**WORK ORDER**:
For the word "gradient", return each line of the data in which it occurs.

**DATA FOR ANALYSIS**:
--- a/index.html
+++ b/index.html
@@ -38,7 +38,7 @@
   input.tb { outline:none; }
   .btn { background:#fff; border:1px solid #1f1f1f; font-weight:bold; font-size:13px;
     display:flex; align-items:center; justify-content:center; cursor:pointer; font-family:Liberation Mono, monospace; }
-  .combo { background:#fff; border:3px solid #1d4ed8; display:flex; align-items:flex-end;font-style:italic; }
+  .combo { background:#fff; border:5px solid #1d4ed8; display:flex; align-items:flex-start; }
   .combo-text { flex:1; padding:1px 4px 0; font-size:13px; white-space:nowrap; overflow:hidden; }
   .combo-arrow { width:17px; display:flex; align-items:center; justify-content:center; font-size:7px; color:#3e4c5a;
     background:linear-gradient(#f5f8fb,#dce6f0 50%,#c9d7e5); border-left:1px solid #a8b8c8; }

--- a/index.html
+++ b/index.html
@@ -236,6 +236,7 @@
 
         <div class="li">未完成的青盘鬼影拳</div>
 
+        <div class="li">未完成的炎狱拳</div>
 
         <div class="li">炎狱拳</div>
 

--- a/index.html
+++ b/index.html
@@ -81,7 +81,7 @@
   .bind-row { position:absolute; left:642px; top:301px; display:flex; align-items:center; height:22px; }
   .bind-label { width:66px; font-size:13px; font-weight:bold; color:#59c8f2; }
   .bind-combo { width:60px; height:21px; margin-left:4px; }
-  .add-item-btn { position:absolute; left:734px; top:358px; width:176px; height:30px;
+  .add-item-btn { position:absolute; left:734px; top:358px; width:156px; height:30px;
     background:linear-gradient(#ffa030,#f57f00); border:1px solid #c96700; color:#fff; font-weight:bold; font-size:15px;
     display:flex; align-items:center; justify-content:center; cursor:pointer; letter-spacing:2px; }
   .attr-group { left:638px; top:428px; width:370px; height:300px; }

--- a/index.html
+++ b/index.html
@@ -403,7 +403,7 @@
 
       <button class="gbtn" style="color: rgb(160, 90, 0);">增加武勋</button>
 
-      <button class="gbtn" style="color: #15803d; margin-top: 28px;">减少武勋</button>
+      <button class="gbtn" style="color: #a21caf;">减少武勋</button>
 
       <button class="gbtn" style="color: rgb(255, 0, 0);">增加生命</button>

---

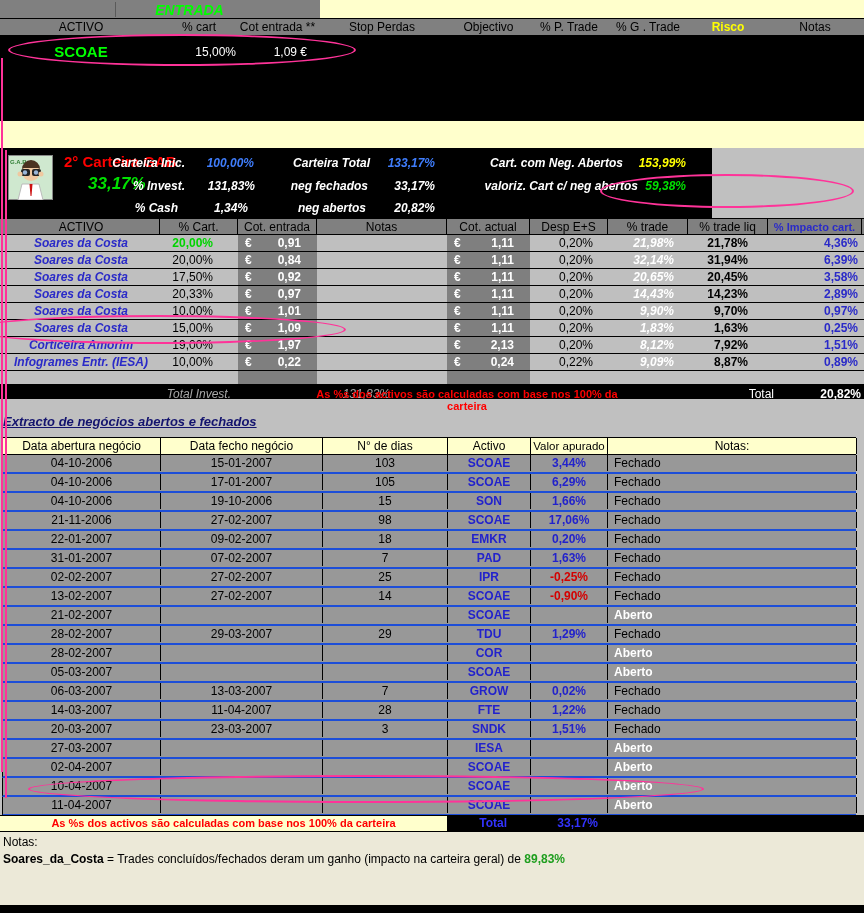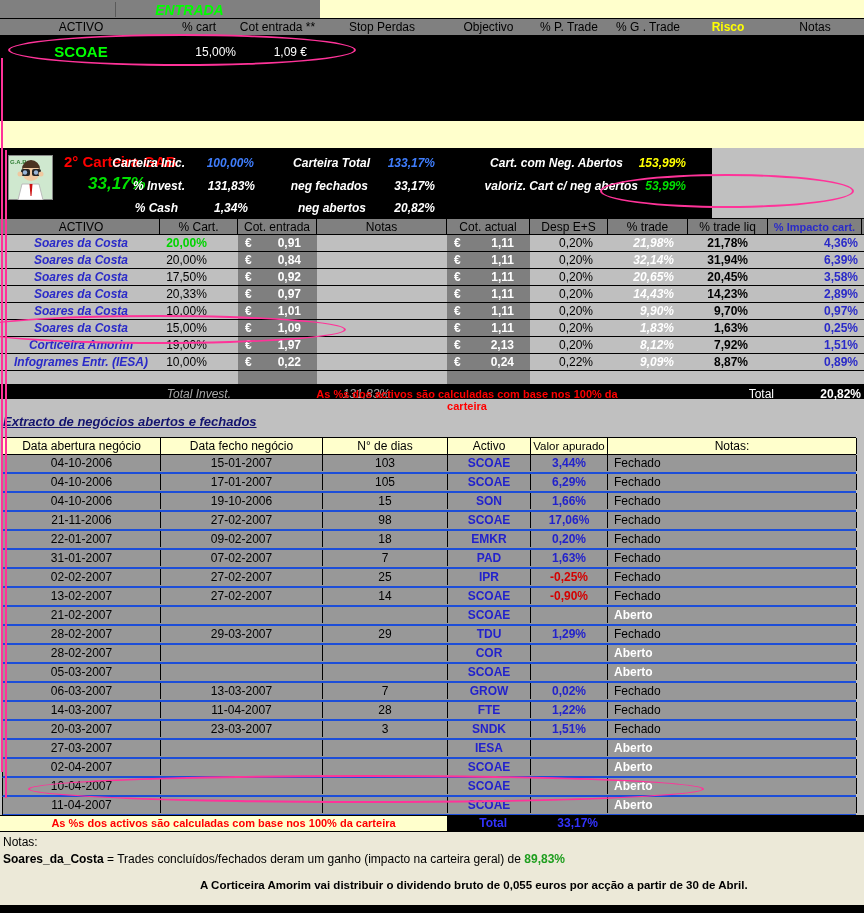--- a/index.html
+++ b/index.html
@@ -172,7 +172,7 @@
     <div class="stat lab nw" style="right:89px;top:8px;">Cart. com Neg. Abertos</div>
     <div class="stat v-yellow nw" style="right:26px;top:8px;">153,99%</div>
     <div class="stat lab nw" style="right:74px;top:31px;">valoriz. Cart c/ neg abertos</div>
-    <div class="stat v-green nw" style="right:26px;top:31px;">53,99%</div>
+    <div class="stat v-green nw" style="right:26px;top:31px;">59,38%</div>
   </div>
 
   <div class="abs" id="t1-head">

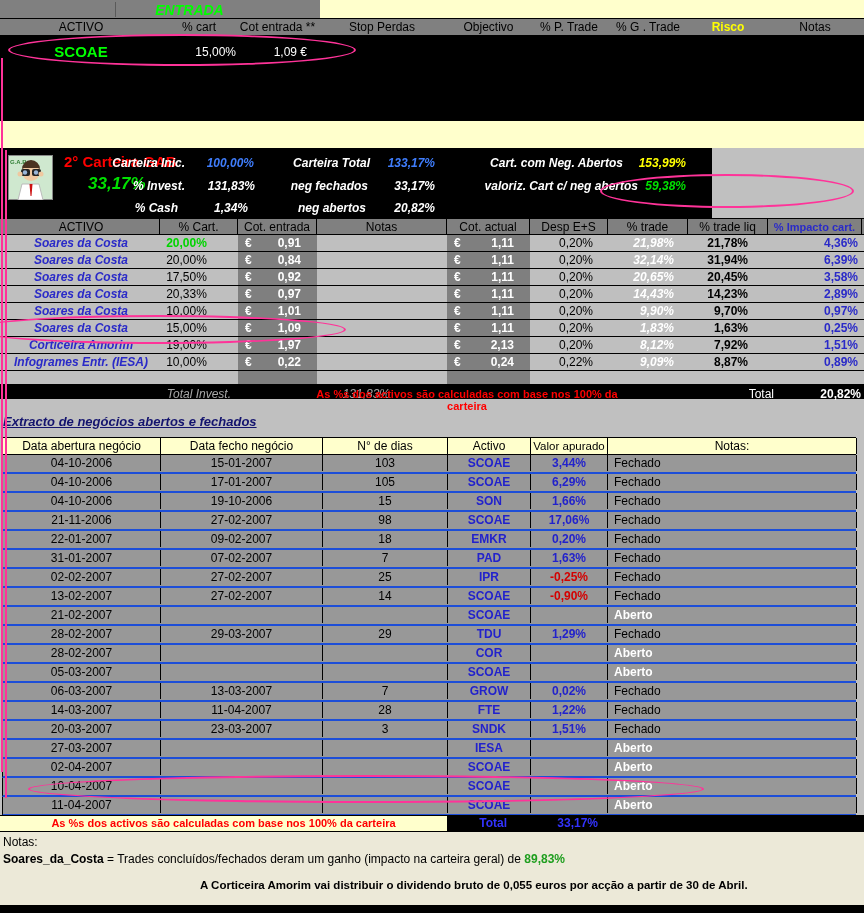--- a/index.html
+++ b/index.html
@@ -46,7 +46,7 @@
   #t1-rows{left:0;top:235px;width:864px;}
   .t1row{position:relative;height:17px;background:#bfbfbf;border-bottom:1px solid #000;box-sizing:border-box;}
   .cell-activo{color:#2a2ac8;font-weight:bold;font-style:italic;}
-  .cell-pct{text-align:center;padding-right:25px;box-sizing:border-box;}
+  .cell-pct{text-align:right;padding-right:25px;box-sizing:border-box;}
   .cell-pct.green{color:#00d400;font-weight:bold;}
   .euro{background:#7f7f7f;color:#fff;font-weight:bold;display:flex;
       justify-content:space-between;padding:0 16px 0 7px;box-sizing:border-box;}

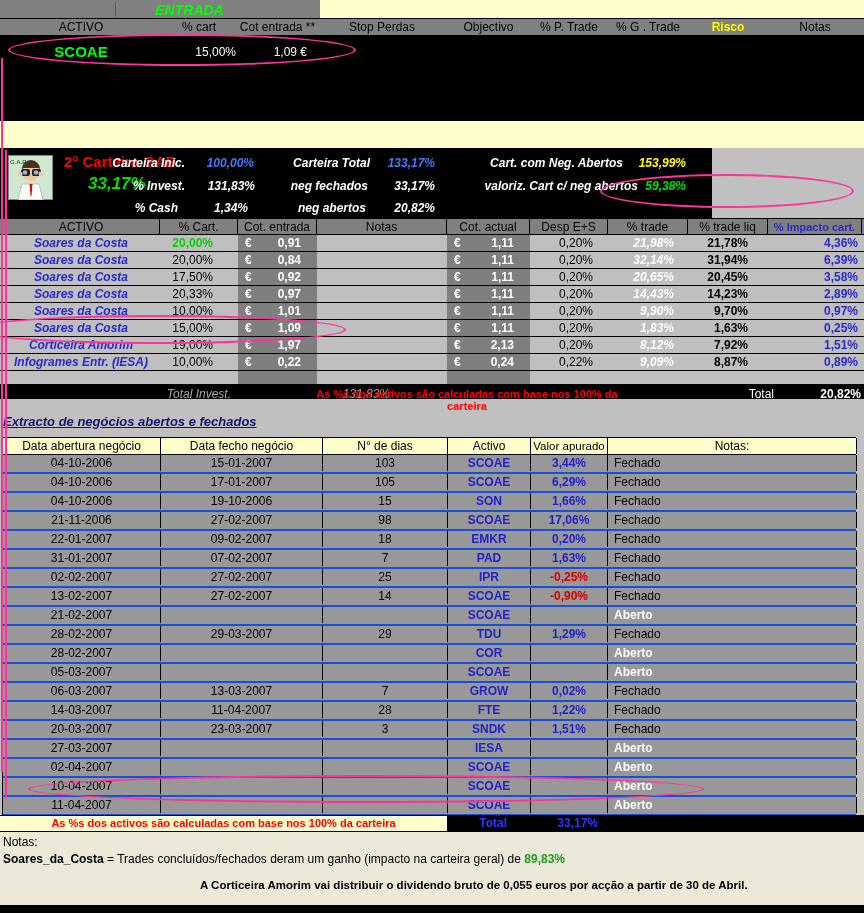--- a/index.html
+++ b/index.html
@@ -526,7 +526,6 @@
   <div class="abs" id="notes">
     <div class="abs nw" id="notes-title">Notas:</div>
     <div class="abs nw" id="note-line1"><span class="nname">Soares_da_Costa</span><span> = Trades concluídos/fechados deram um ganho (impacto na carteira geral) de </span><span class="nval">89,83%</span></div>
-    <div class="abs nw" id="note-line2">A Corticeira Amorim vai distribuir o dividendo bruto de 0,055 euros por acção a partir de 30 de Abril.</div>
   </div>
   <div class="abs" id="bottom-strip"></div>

**EXERCISE OUTPUT**:
     background:linear-gradient(#f5f8fb,#dce6f0 50%,#c9d7e5); border-left:1px solid #a8b8c8; }
     background:linear-gradient(#ffa030,#f57f00); border:1px solid #c96700; color:#fff; font-weight:bold; font-size:15px;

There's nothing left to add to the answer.